O ELOGIO DO MEDO
Numa entrevista recente, concedida à Antena 1, o filósofo José Gil alertava para o que considerava ser o "regresso do medo", dando como exemplo o alastramento das atitudes de egoísmo nos locais de trabalho, que só se explicaria pela fragmentação de uma sociedade crescentemente atomizada pelo medo. Concordo com a descrição dos sintomas, mas discordo do diagnóstico de José Gil. Prefiro seguir o grande Thomas Hobbes, que na sua clássica obra, Do Cidadão (1642), chamava a atenção para a dimensão política do medo: "[...] a origem de todas as grandes e duradouras sociedades não consistiu na boa vontade mútua de todos os homens, mas no medo recíproco que tinham uns pelos outros." Só o medo nos permite enfrentar a fragilidade da condição humana, mortais partilhando efemeramente o mundo com os nossos semelhantes. O medo combate a desmesura, estimula a inteligência, promove o raciocínio estratégico, incentiva a disciplina, ajuda- -nos a conhecer os nossos limites, e a respeitar os limites dos outros.

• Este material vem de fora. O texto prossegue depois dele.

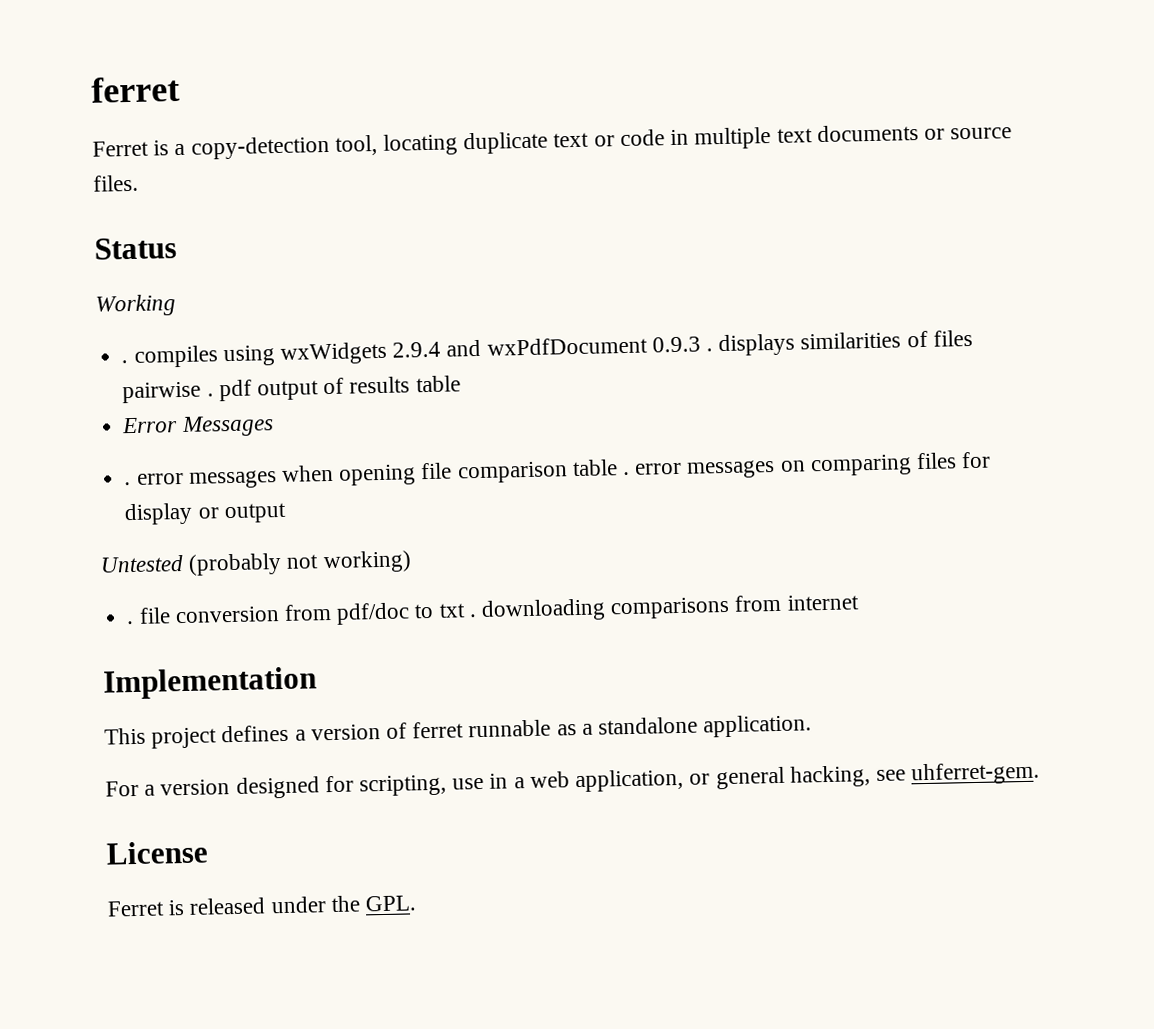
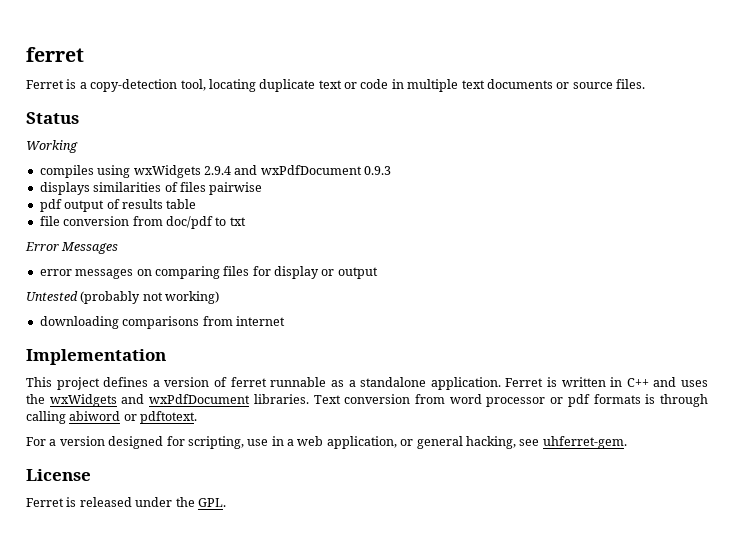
[121,360,129,364] . -> (78, 146) none
[705,348,713,352] . -> (391, 170) //
[206,393,214,397] . -> (263, 188) //
[121,415,274,437] [124,459,630,489] Error Messages // . error messages when opening file comparison table . -> [39,216,246,229] [25,242,119,254] file conversion from doc/pdf to txt // Error Messages //
[127,602,477,625] . file conversion from pdf/doc to txt . -> (220, 297) none
(813, 726) none -> [505,377,708,387] [26,394,708,407] [26,411,198,424] Ferret is written in C++ and uses the wxWidgets and wxPdfDocument libraries. Text conversion from word processor or pdf formats is through calling abiword or pdftotext.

Se José Gil aceitar trocar "medo" por "pânico", a sinistra força que paralisa a vontade, então estaremos integralmente de acordo. Depois de quase duas décadas de euforia - a forma extrema da ausência da dimensão política do medo - a sociedade portuguesa entra agora numa incerta e perigosa onda de pânico, onde cada um procura o seu nicho de salvação. Nesta paisagem sombria, só poderemos saudar o regresso do medo, como uma paixão que nos ajude à navegação nas águas agitadas do presente. Com medo, teremos políticas públicas mais duradouras e escolhas pessoais mais sensatas. Aliás, só quem experimenta o medo consegue desenvolver a virtude fundamental que tem faltado à política portuguesa: a coragem. Só a coragem, aliada à lucidez, consegue mudar o mundo para melhor. D.N.